The IMF on Thursday opens formal nominations for the next term of managing director, with incumbent Christine Lagarde seen as the leading candidate despite possibly facing a trial in France.

The International Monetary Fund said nominations for the five-year term to run the global crisis bank beginning in July will close on February 10.

After a review of the candidates, the IMF executive board aims to have decided on a candidate by March 3.

Lagarde, the former French finance minister who has overseen the IMF through the challenging euro-zone bailouts and is widely respected in the global financial community, has not said directly that she wants to renew her position.

But she said several times in the past year that she is open to it.

Asked about staying on at the annual IMF global meeting in Lima, Peru last October, she said: “I’m certainly open to the fact that it would not be my last annual meeting. But this is not for me to decide.”

British finance minister George Osborne on Thursday tweeted that he was “delighted to nominate @Lagarde for (the) new term as head of IMF”.

He described her as “an outstanding leader with vision and acumen to steer global economy in years ahead”.

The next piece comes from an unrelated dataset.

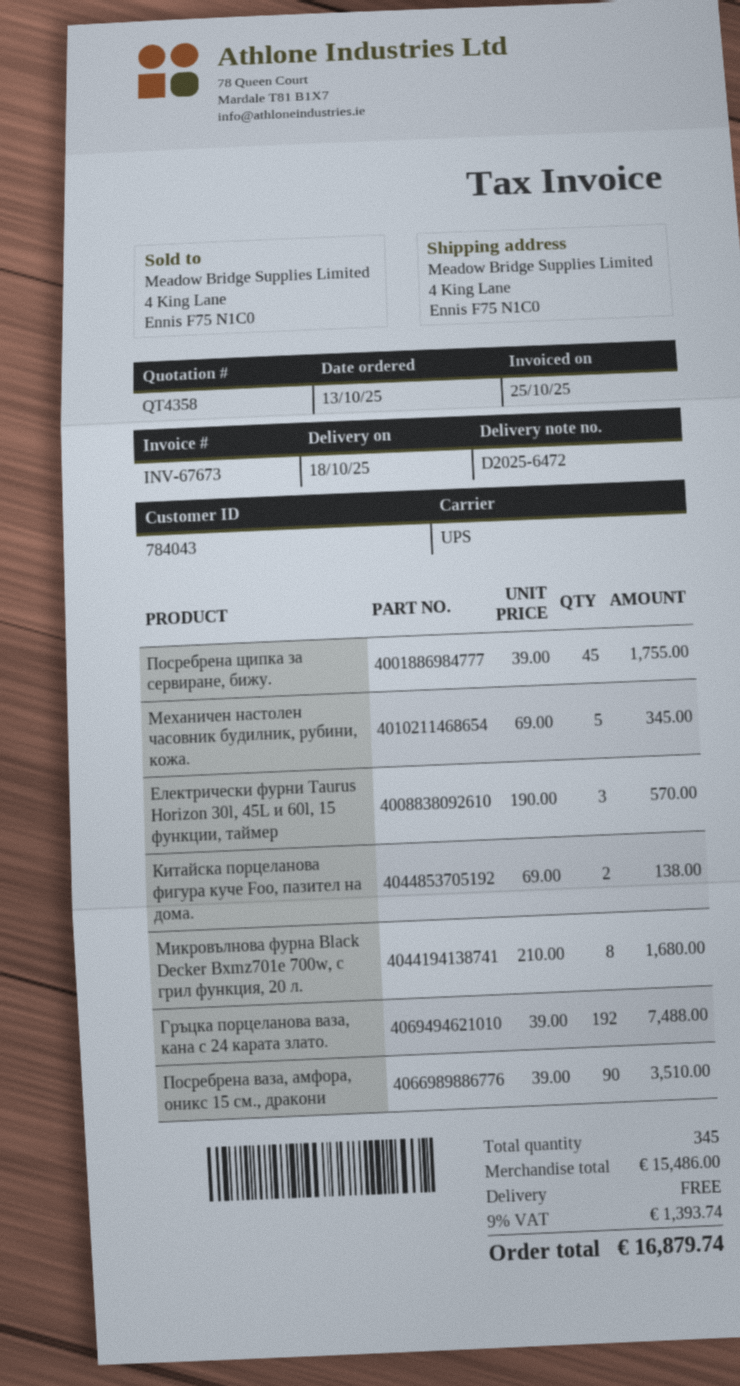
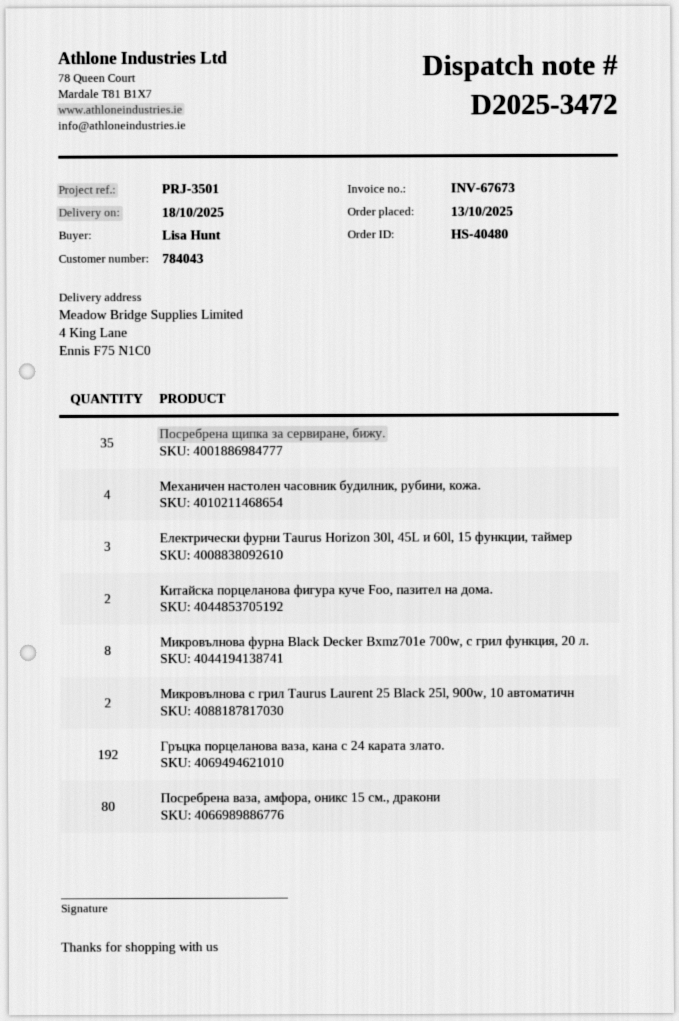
delivery note number: D2025-6472 -> D2025-3472
Посребрена щипка за сервиране, бижу.: 45 -> 35
Механичен настолен часовник будилник, рубини, кожа.: 5 -> 4
Посребрена ваза, амфора, оникс 15 см., дракони: 90 -> 80
Микровълнова с грил Taurus Laurent 25 Black 25l, 900w, 10 автоматичн: none -> 2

German Finance Minister Wolfgang Schaeuble also backed Lagarde’s candidacy.

She had proven to be a “far-sighted and successful crisis manager in difficult times,” the German finance ministry in Berlin said in a statement.

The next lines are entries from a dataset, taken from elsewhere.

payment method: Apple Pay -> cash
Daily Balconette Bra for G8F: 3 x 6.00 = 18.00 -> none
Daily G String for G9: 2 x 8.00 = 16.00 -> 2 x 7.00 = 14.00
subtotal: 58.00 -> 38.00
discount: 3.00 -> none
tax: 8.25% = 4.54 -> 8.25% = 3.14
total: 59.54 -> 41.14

Lagarde had “contributed substantially to the IMF’s high standing,” the statement added.

Lagarde easily won a contest with several developing country candidates to take over the IMF in 2011 as Europe was sinking deep into economic crisis.

But her win came amid criticisms that the IMF’s top job should not be locked down by a European, as it has since the institution was created in 1944.

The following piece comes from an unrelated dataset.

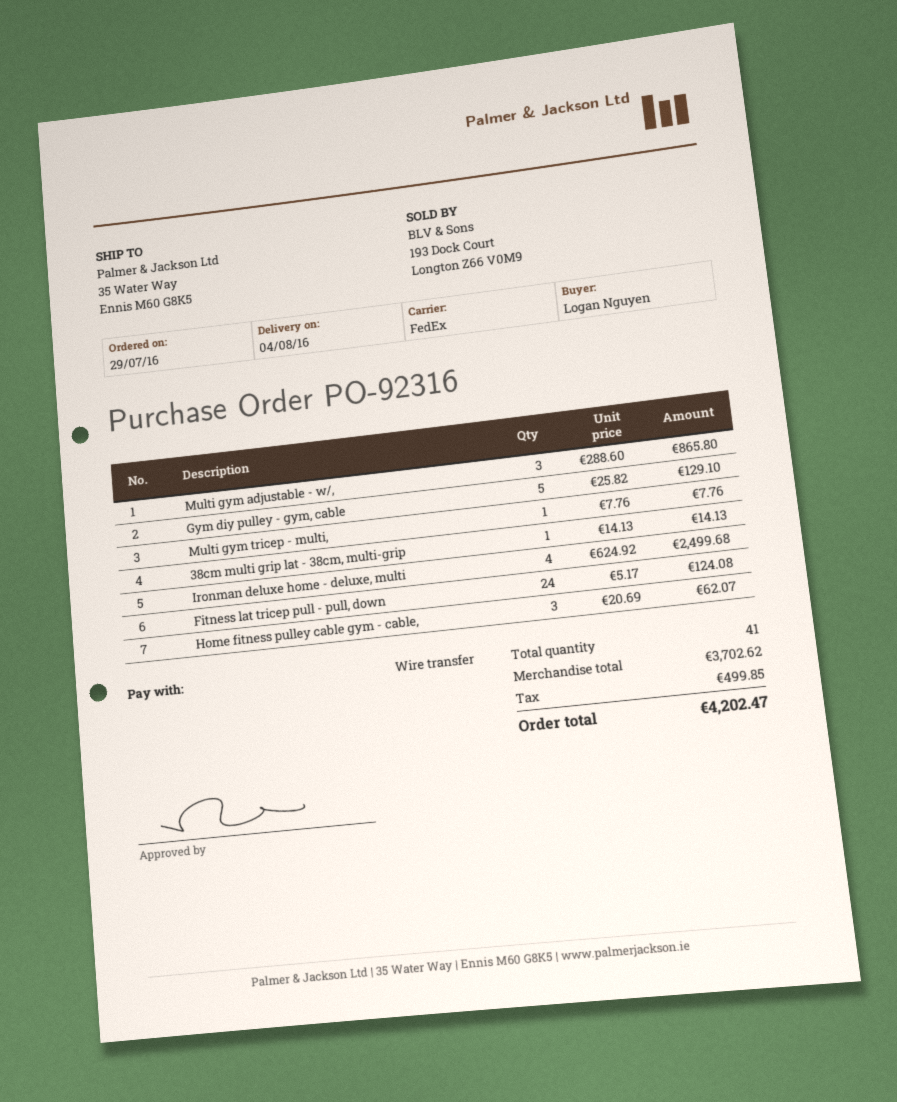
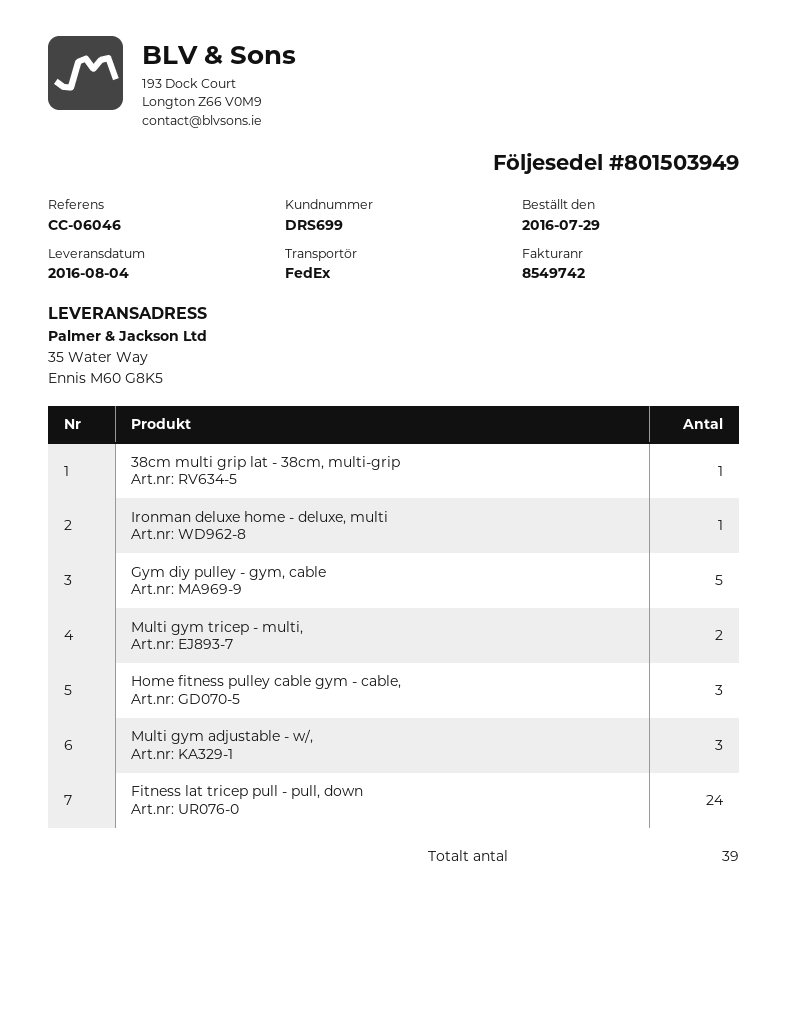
Multi gym tricep - multi,: 1 -> 2
Ironman deluxe home - deluxe, multi: 4 -> 1
total quantity: 41 -> 39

Lagarde’s renewal also faces a personal legal challenge: she could stand trial in France over her role in a banking scandal that predates her arrival at the IMF.

In December investigating judges placed her under formal investigation in the long-running affair of Bernard Tapie, who received a substantial state payout for his dispute with a state bank during her time as finance minister.

Lagarde has said she would fight the trial order, and the IMF executive board at the time reiterated its confidence in her.

On Wednesday the French press reported that Paris could support Ivory Coast-born French banker Tidjane Thiam as a replacement if she were not to run.

But Thiam told US TV channel CNBC that he would not speculate on taking the job and that he was focused on his position as chief executive at Credit Suisse.

He told CNBC that Lagarde had done “a phenomenal job” at the IMF.